[Task description]
Work out how many lines below contain the word "includes", then give that number alone.

[Task material Boundary: Start]

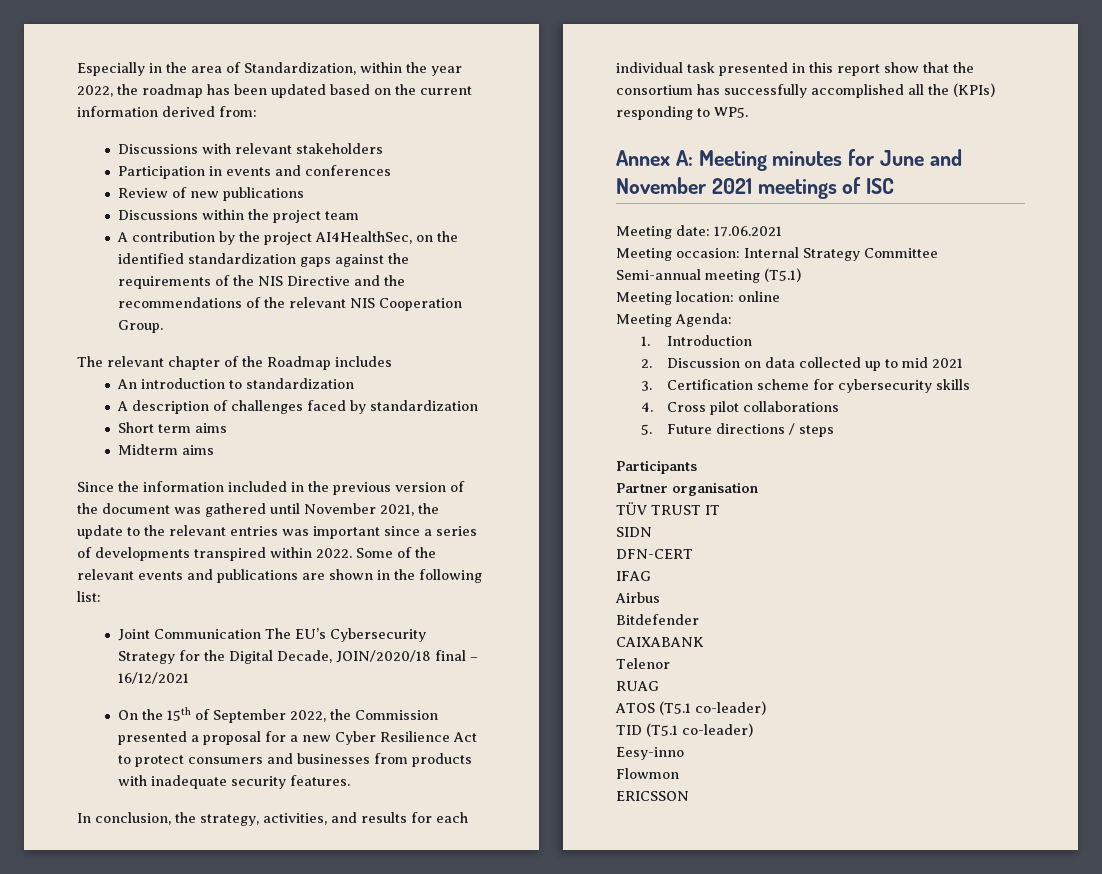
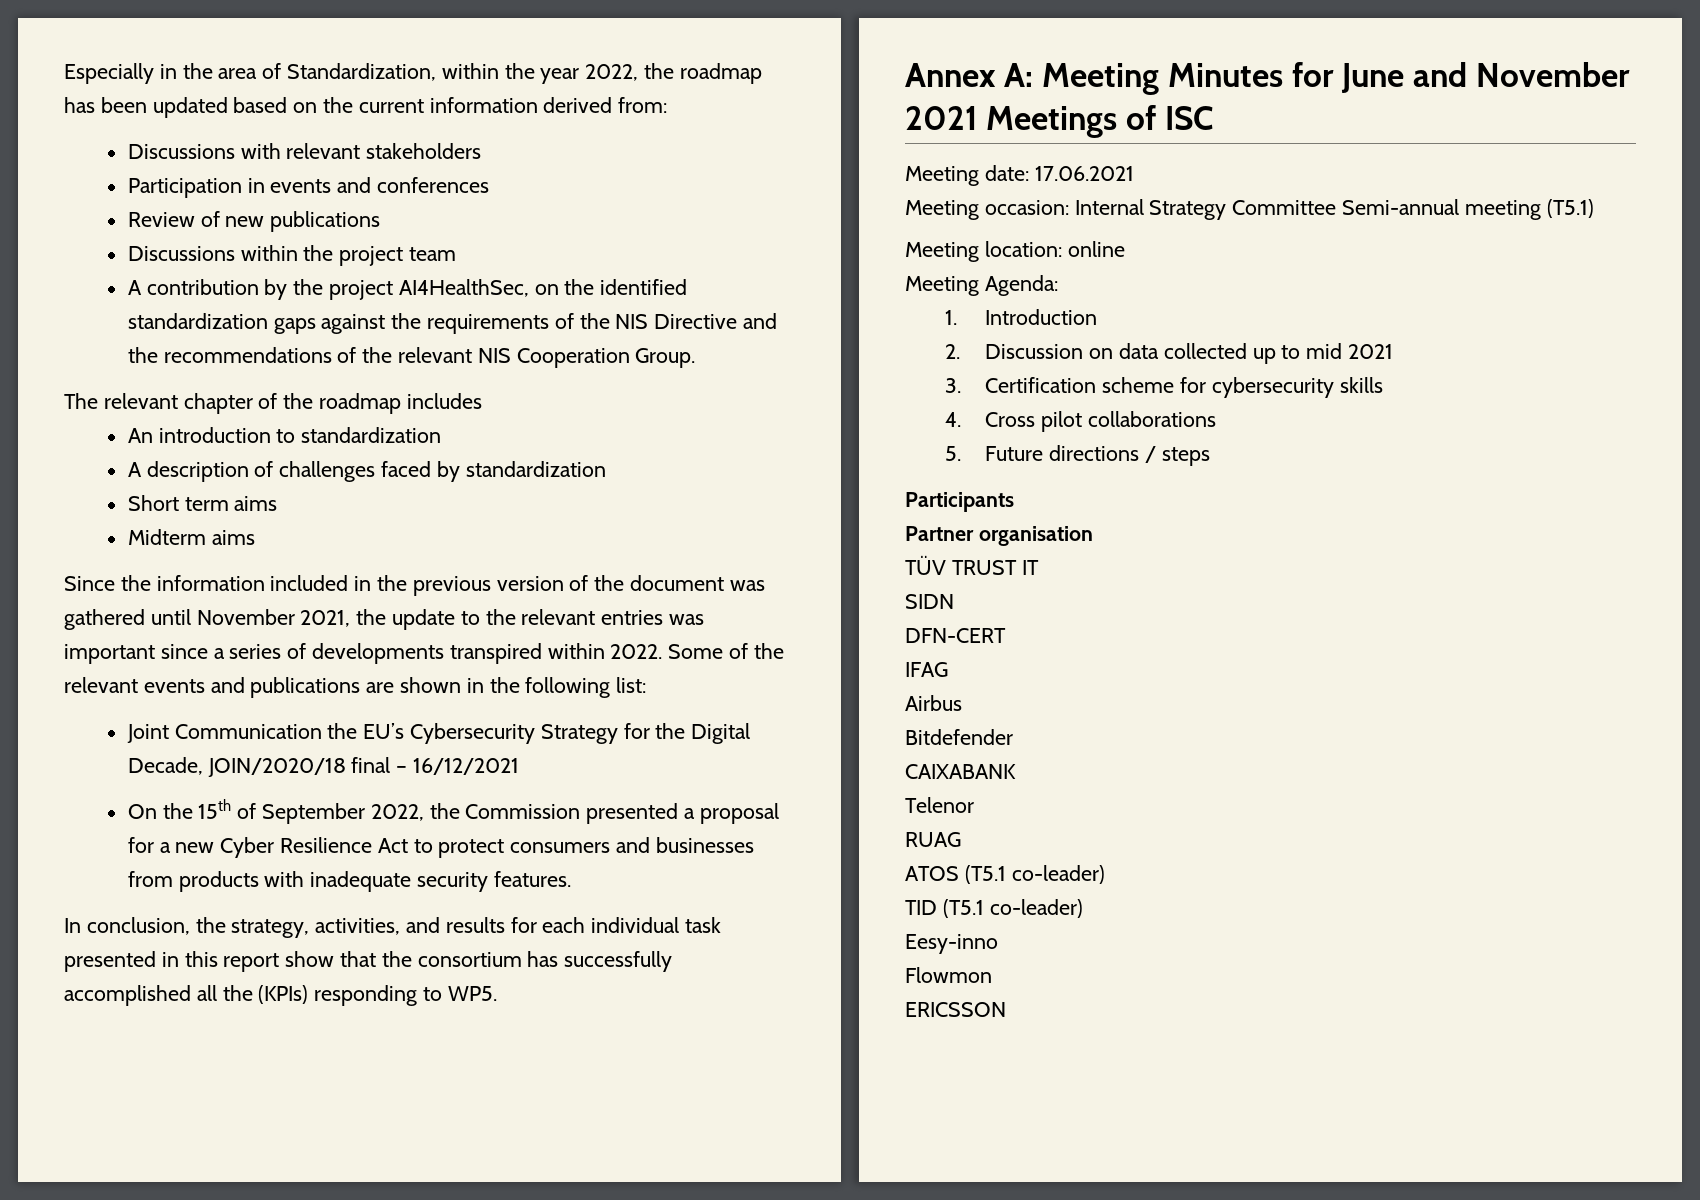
- The relevant chapter of the Roadmap includes
+ The relevant chapter of the roadmap includes
- Joint Communication The EU’s Cybersecurity Strategy for the Digital Decade, JOIN/2020/18 final – 16/12/2021
+ Joint Communication the EU’s Cybersecurity Strategy for the Digital Decade, JOIN/2020/18 final – 16/12/2021
- Annex A: Meeting minutes for June and November 2021 meetings of ISC
+ Annex A: Meeting Minutes for June and November 2021 Meetings of ISC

[Task material Boundary: End]

[Task response]
2